Une ventouse ne tient que sur une surface lisse, propre et sèche. Carrelage, verre, miroir, laque : oui. Mur peint mat, papier peint, bois brut, plâtre : non, elle décrochera. Le fournisseur n'annonce aucune charge admissible, donc on ne s'y suspend pas et on ne s'en sert pas comme point d'appui — c'est une contrainte de jeu, pas un ancrage de sécurité.
La matière déclarée n'est pas fiable. La fiche fournisseur annonce acier inoxydable, métal et latex pour toute la ligne, un même bloc recopié d'un modèle à l'autre. Ce qu'on voit ici, c'est une sangle textile et des ventouses en plastique souple. En cas d'allergie au latex ou au nickel, cette liste ne suffit pas à trancher : il faut poser la question avant.

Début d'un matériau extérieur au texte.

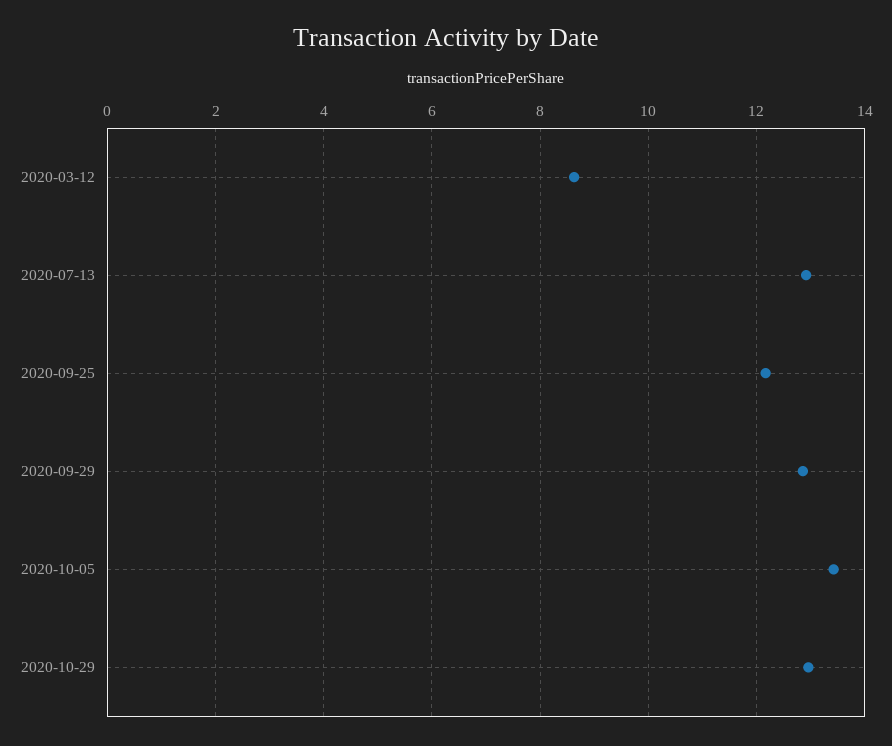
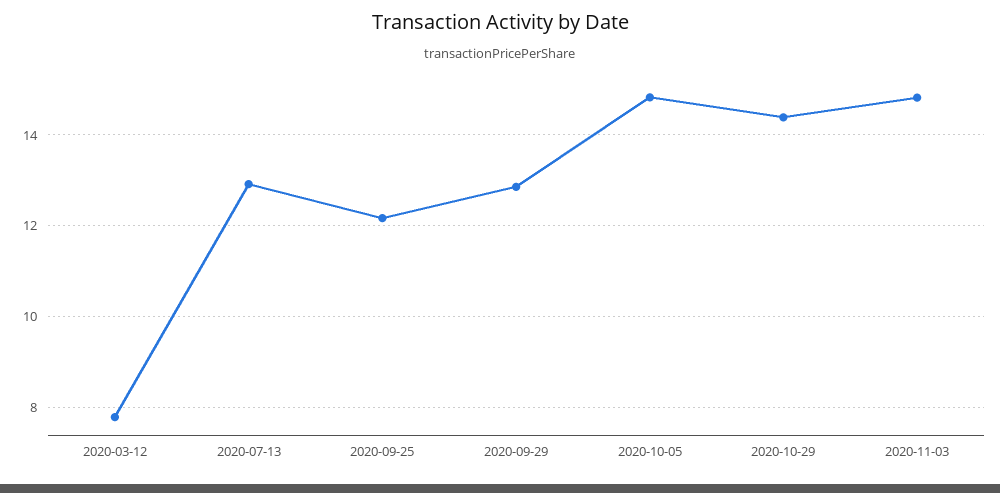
2020-03-12: 8.6 -> 7.8
2020-10-05: 13.4 -> 14.8
2020-10-29: 13 -> 14.4
2020-11-03: none -> 14.8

Les règles d'attache, sans exception. On ne laisse jamais seule une personne entravée. Une paire de ciseaux de sécurité reste à portée de main immédiate — ici, la sangle se coupe en une seconde. Un doigt doit passer sous la sangle une fois fermée ; sinon, on desserre. Et le mot d'arrêt se décide avant, jamais pendant. Ce modèle n'est pas du métal rigide, et c'est un vrai avantage : le métal à cliquet, lui, ne recule pas et se resserre sous les mouvements — sans double verrouillage, le risque de compression nerveuse est réel.
Le réglage large a une contrepartie : sur un poignet fin, il reste beaucoup de sangle à replier.